▶ [DATA EXTRACTS]
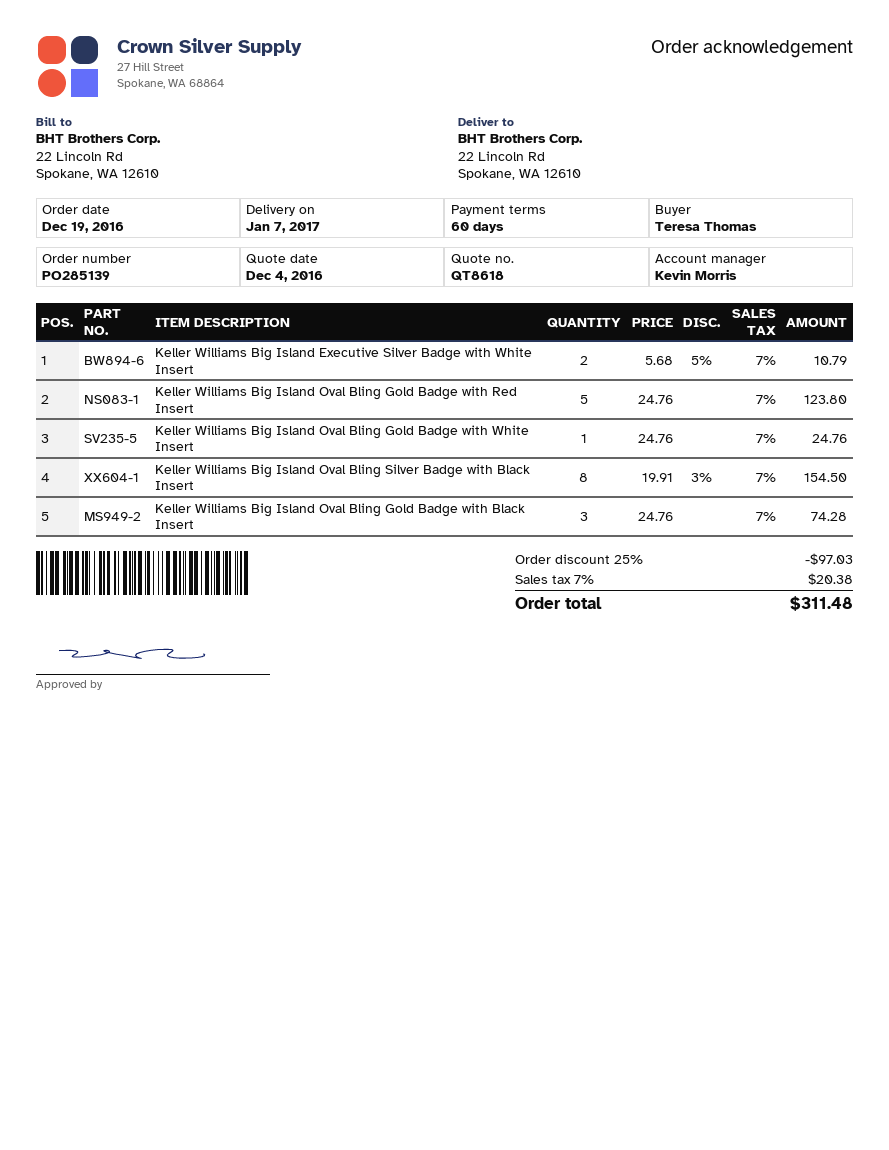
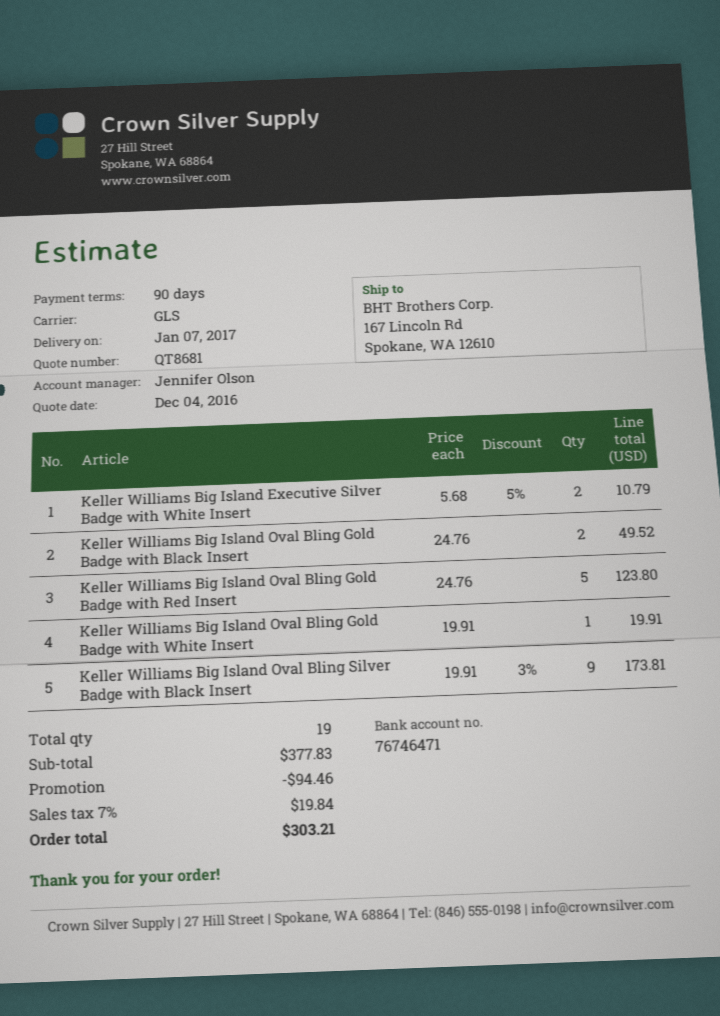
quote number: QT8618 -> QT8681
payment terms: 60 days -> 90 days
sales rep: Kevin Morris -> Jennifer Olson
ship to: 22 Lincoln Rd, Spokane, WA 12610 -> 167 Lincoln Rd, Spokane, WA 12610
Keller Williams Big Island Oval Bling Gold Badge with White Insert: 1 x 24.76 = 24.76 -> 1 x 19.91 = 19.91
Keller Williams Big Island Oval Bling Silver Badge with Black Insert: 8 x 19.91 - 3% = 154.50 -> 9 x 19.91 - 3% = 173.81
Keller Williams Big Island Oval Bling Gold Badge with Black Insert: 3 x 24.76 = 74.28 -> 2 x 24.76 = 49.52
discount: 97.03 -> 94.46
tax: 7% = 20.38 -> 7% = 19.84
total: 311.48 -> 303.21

▶ [TASK] The answer is the listing above repeated verbatim, minus its images.

▶ [OUTPUT FOR THIS EXERCISE]
quote number: QT8618 -> QT8681
payment terms: 60 days -> 90 days
sales rep: Kevin Morris -> Jennifer Olson
ship to: 22 Lincoln Rd, Spokane, WA 12610 -> 167 Lincoln Rd, Spokane, WA 12610
Keller Williams Big Island Oval Bling Gold Badge with White Insert: 1 x 24.76 = 24.76 -> 1 x 19.91 = 19.91
Keller Williams Big Island Oval Bling Silver Badge with Black Insert: 8 x 19.91 - 3% = 154.50 -> 9 x 19.91 - 3% = 173.81
Keller Williams Big Island Oval Bling Gold Badge with Black Insert: 3 x 24.76 = 74.28 -> 2 x 24.76 = 49.52
discount: 97.03 -> 94.46
tax: 7% = 20.38 -> 7% = 19.84
total: 311.48 -> 303.21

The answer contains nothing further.